For a time, they ignored me and I played by myself in the mulch. Then, out of nowhere, Drew called out to me.

“Hey, come here,” he said.

I turned and he was looking over his shoulder, up the street. That’s when I saw my dad’s car rolling down the hill. I stood up, leaving my figures in the dirt, and walked slowly toward my brother and his friend. At the same time, the door opened. My mother stepped out into the sunshine. She smiled at me and winked.

“It’s your turn, little brother,” Drew said.

I looked back at him. “Huh?”

“Horse,” he said, tossing me the basketball.

I caught it and watched them both suspiciously. His friend fidgeted as I stepped onto the driveway. I remember feeling excited, too, at being allowed to play with the older boys.

As our father parked the car behind us, I eyed my first shot. It was a midrange jumper. Something easy, because I needed to make it. I needed to prove I could hang with them. I heard the car door open and his dress shoes clicking on the pavement. Then I launched the ball. It sailed in a straight line until it hit the front edge of the rim, hard. The backboard vibrated and the ball shot back at me, fast. I grabbed for it but missed. As I turned to give chase, I saw my dad pick it up out of the grass.

Maybe I felt nothing. Or maybe the look on his face melted me into the asphalt. I don’t know, really. What I do remember, though, is that he actually dribbled it, the basketball. Twice. Then he stopped and his knees bent. I really thought he was going to take a shot, something I never even imagined seeing before. I felt exhilarated, like we were at an amusement park. I couldn’t even blink, but my insides vibrated. In my head, I kept saying, Shoot, shoot, shoot.
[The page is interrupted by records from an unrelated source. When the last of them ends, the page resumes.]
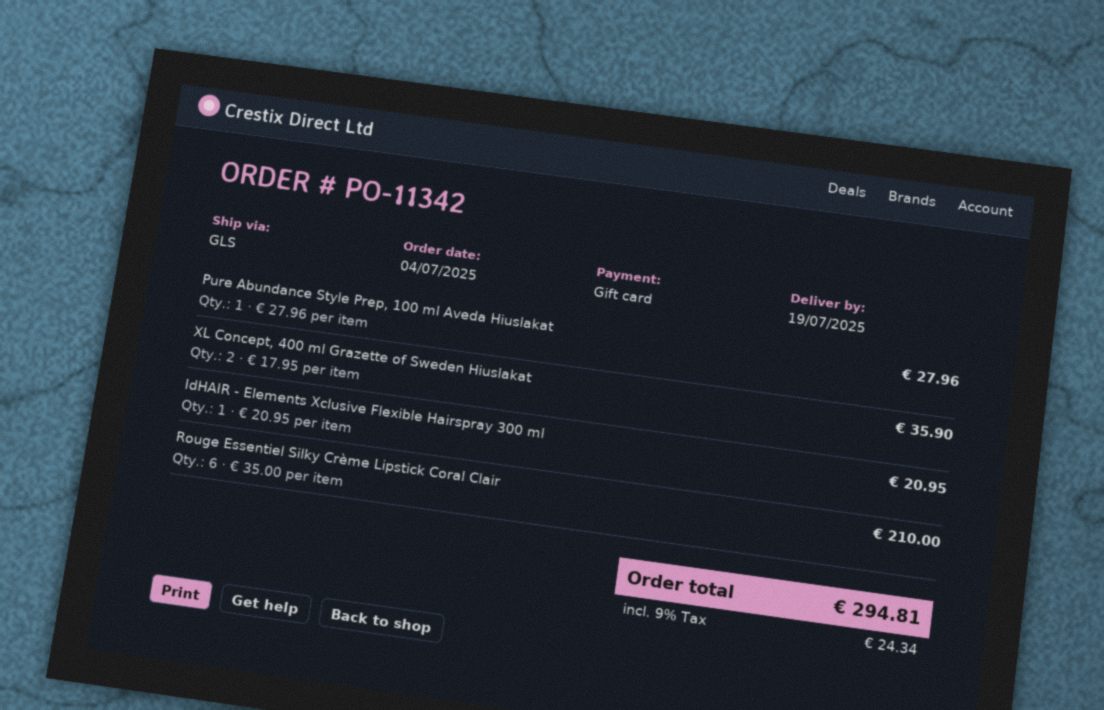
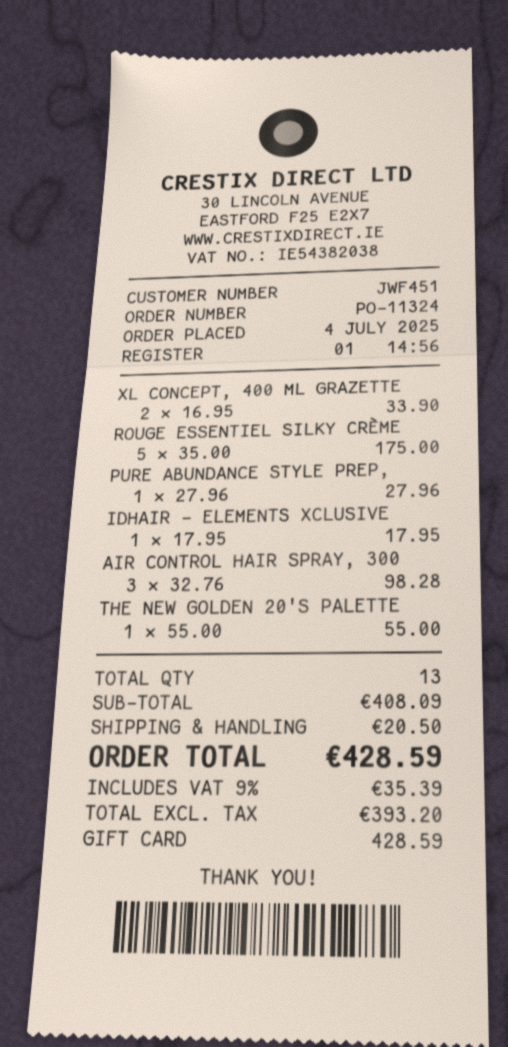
order number: PO-11342 -> PO-11324
XL Concept, 400 ml Grazette of Sweden Hiuslakat: 2 x 17.95 = 35.90 -> 2 x 16.95 = 33.90
IdHAIR - Elements Xclusive Flexible Hairspray 300 ml: 1 x 20.95 = 20.95 -> 1 x 17.95 = 17.95
Rouge Essentiel Silky Crème Lipstick Coral Clair: 6 x 35.00 = 210.00 -> 5 x 35.00 = 175.00
AIR CONTROL HAIR SPRAY, 300: none -> 3 x 32.76 = 98.28
THE NEW GOLDEN 20'S PALETTE: none -> 1 x 55.00 = 55.00
shipping: none -> 20.50
tax: 9% = 24.34 -> 9% = 35.39
total: 294.81 -> 428.59

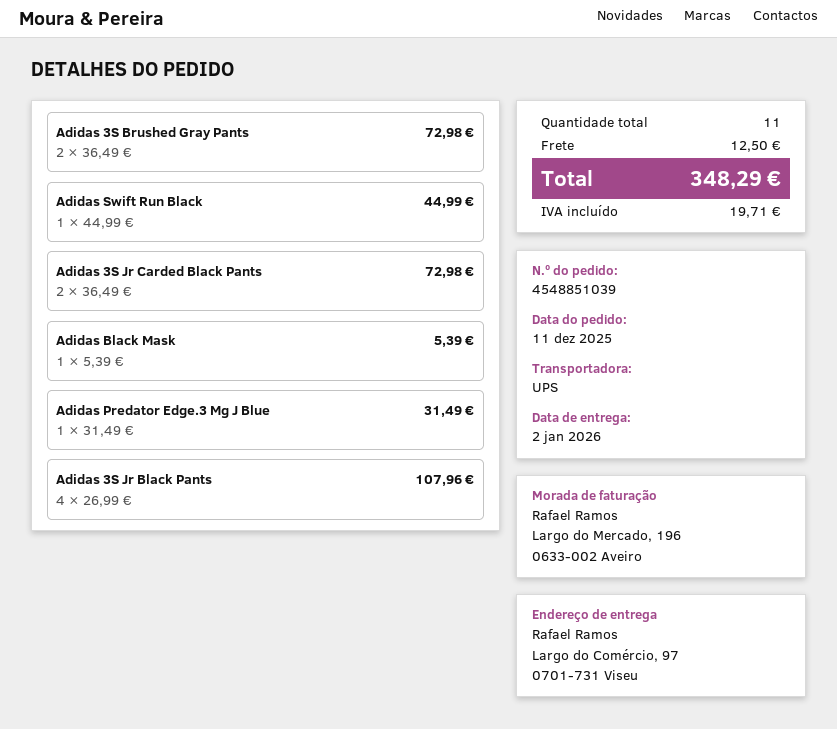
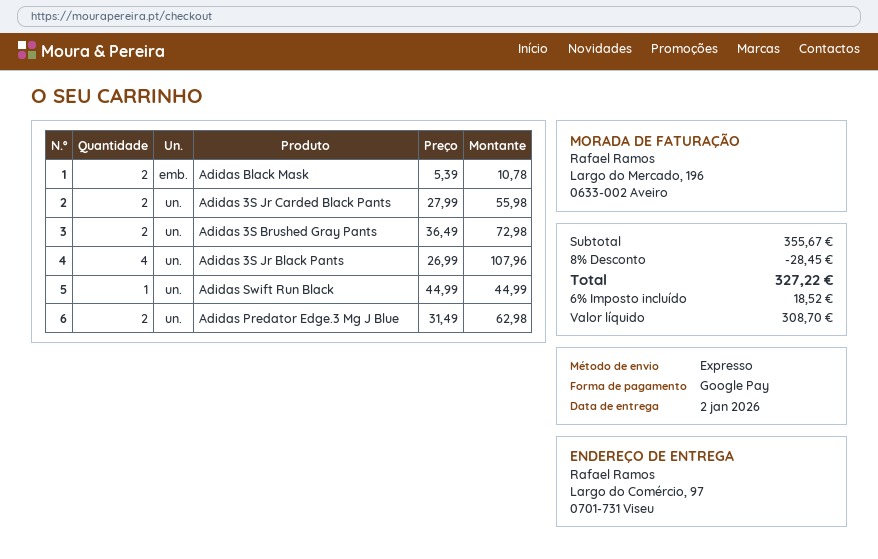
shipping method: UPS -> express
Adidas 3S Jr Carded Black Pants: 2 x 36.49 = 72.98 -> 2 x 27.99 = 55.98
Adidas Black Mask: 1 x 5.39 = 5.39 -> 2 x 5.39 = 10.78
Adidas Predator Edge.3 Mg J Blue: 1 x 31.49 = 31.49 -> 2 x 31.49 = 62.98
discount: none -> 8% = 28.45
shipping: 12.50 -> none
tax: 19.71 -> 18.52
total: 348.29 -> 327.22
But he didn’t. My father’s eyes lowered from the basket. He looked at Drew’s friend for some reason. Then his knees straightened, and so did his back. His thin mouth cutting a straight line across his tight jaw, he took a step and handed the ball to me like it was a piece of smelly trash.

“Hey, Dad,” Drew said.

“Drew,” he said, passing me.

As I stared at his back, my brother or his friend took the ball out of my hands. I heard them talking, but not the words. Instead, I just watched my dad moving toward the door, toward my mom.

“Hi,” she said softly.

I think he responded to her. Then her arms opened. She had a huge smile on her face. Like a second sun right there in the front yard. His head turned as they embraced. I saw his expression. Though he held her tightly, every muscle in his face constricted. Like her touch was worse than the basketball.